TP Group has been making atmosphere management systems for naval submarines for over forty years. Our systems produce breathable oxygen as well as dealing with exhaled gases, including carbon dioxide. These systems support life so that people can breathe in enclosed spaces, living and working comfortably for many months at a time. They are rugged and reliable, and trusted by the Royal Navy to operate under duress and without interruption.
Outside the world of submarines, the systems are scalable, and with suitable power and water supplies can be positioned on site at a hospital or laboratory complex. The oxygen product can be used directly, either on demand or stored for later use, or fed into ventilation systems to oxygenate the air circulation.

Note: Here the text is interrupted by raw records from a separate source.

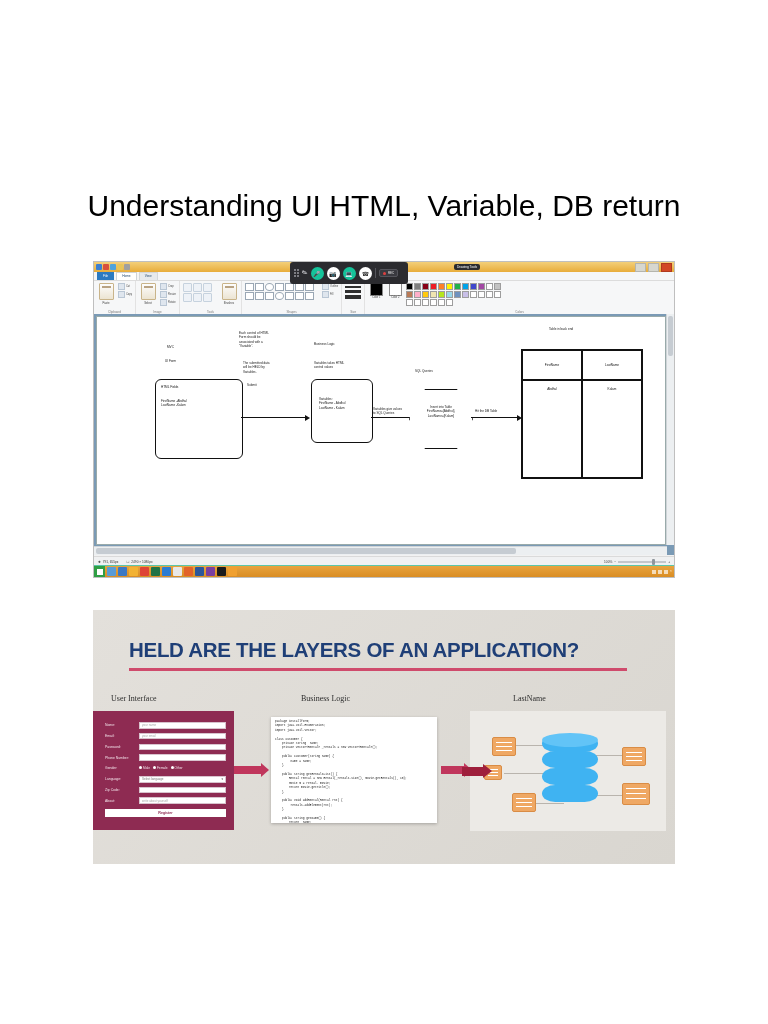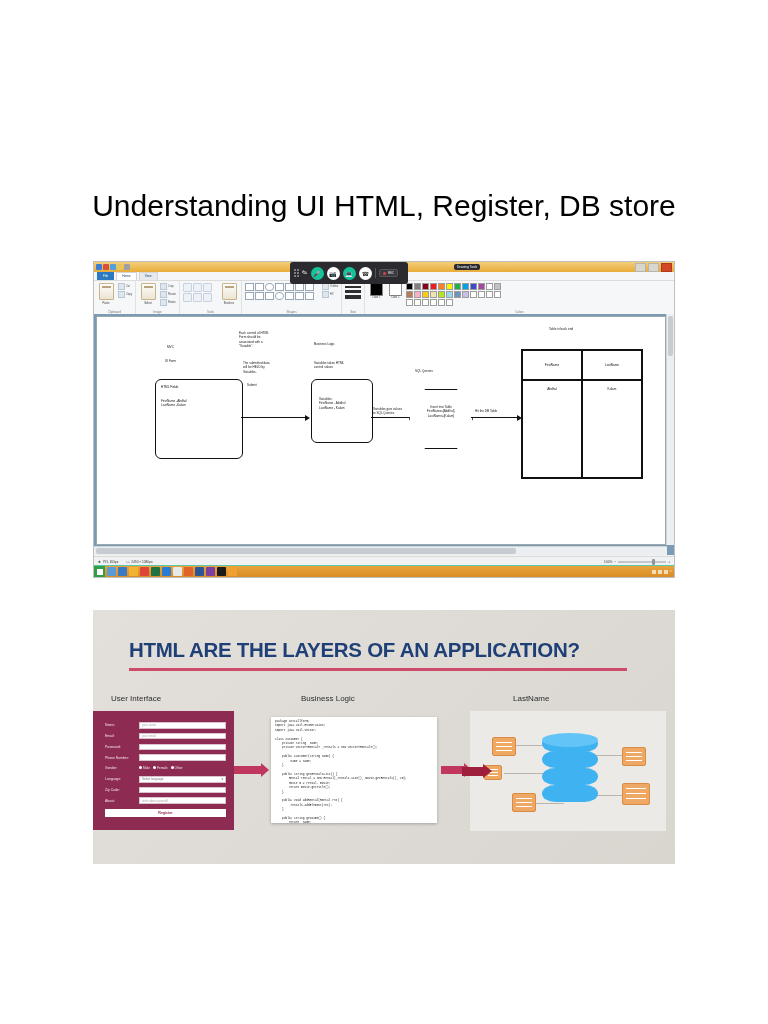--- a/index.html
+++ b/index.html
@@ -123,21 +123,21 @@
   #layers-slide{
     position:absolute;left:93px;top:610px;width:582px;height:254px;
     background:linear-gradient(135deg,#e3e0db,#d9d6d0);
     overflow:hidden;
   }
   #layers-slide .slide-title{
     position:absolute;left:36px;top:28px;font-size:20.5px;font-weight:bold;
     color:#1f3f77;letter-spacing:-0.3px;font-family:"Liberation Sans", sans-serif;
   }
   #layers-slide .title-rule{position:absolute;left:36px;top:58px;width:498px;height:2.5px;background:#cf4b6c;}
-  .col-label{position:absolute;font-size:8px;color:#2d2d2d;font-family:Liberation Sans, sans-serif;}
+  .col-label{position:absolute;font-size:8px;color:#2d2d2d;font-family:Liberation Serif, serif;}
 
   .ui-panel{position:absolute;left:0px;top:101px;width:141px;height:119px;background:#8e2b52;}
   .ui-form{position:absolute;left:12px;top:10px;right:8px;}
   .frow{display:flex;align-items:center;height:8.6px;margin-bottom:2.2px;}
   .frow .flab{width:34px;font-size:3.4px;color:#f3e3ea;}
   .frow .finp{flex:1;height:6.6px;background:#fff;border:1px solid #d8c3cd;display:flex;align-items:center;padding-left:2px;box-sizing:border-box;}
   .frow .finp span{font-size:3px;color:#a9a9a9;}
   .frow .radios{flex:1;display:flex;align-items:center;gap:3px;font-size:3.2px;color:#f3e3ea;}
   .frow .radios i{width:3px;height:3px;border-radius:50%;background:#fff;display:inline-block;margin-right:1px;}
   .frow .fsel{flex:1;height:6.6px;background:#fff;border:1px solid #d8c3cd;display:flex;align-items:center;justify-content:space-between;padding:0 2px;box-sizing:border-box;}
@@ -158,21 +158,21 @@
   .db-cyl .top{position:absolute;left:0;right:0;top:0;height:14px;background:#62c4f7;border-radius:50%;}
   .doc-ico{position:absolute;width:22px;height:17px;background:#efa864;border:1.2px solid #d98c45;border-radius:2px;}
   .doc-ico i{position:absolute;left:3px;right:3px;height:1.4px;background:#fff;display:block;}
   .connector{position:absolute;background:#b9b4ad;}
   .db-arrow{position:absolute;left:-8px;top:56px;width:22px;height:9px;background:#9e1f3c;}
   .db-arrow:after{content:"";position:absolute;right:-8px;top:-3px;border-top:7.5px solid transparent;border-bottom:7.5px solid transparent;border-left:9px solid #9e1f3c;}
 </style>
 </head>
 <body>
 
-<div id="doc-title">Understanding UI HTML, Register, DB store</div>
+<div id="doc-title">Understanding UI HTML, Variable, DB return</div>
 
 <div id="paint-window">
 
   <div class="pw-titlebar">
     <div class="qat">
       <i class="b1"></i>
       <i class="b2"></i>
       <i class="b3"></i>
       <i class="b4"></i>
       <i class="b5"></i>
@@ -478,21 +478,21 @@
     <div class="tray">
       <i></i>
       <i></i>
       <i></i>
       <span>⏲</span>
     </div>
   </div>
 </div>
 
 <div id="layers-slide">
-  <div class="slide-title">HTML ARE THE LAYERS OF AN APPLICATION?</div>
+  <div class="slide-title">HELD ARE THE LAYERS OF AN APPLICATION?</div>
   <div class="title-rule"></div>
 
   <div class="col-label" style="left:18px;top:84px;">User Interface</div>
   <div class="col-label" style="left:208px;top:84px;">Business Logic</div>
   <div class="col-label" style="left:420px;top:84px;">LastName</div>
 
   <div class="ui-panel">
     <div class="ui-form">
 
       <div class="frow">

One compact system installed close to a medical facility could produce enough continuous oxygen supply to keep dozens of intensive care patients supplied.
TP Group is currently investigating how a deployment of its technology onto a medical site could provide a practical and suitable solution. A typical unit is quite compact and will fit onto a standard pallet. It can be sited indoors if there is space, and is potentially weatherproof if put inside a suitable cabinet.
It would take a feed from the drinking water supply, but in very modest quantities, typically around 200 litres per day. Power would come from a standard three phase supply and would consume around 100kW.
When connected to the facility oxygen pipework, the product will feed directly into the infrastructure. The unit was designed to provide oxygen to mix with the general breathable atmosphere continuously. For pure oxygen supply to intensive care beds, it is expected to feed over 100 beds continuously and without the need to change bottles or the risk of bottle supply being interrupted.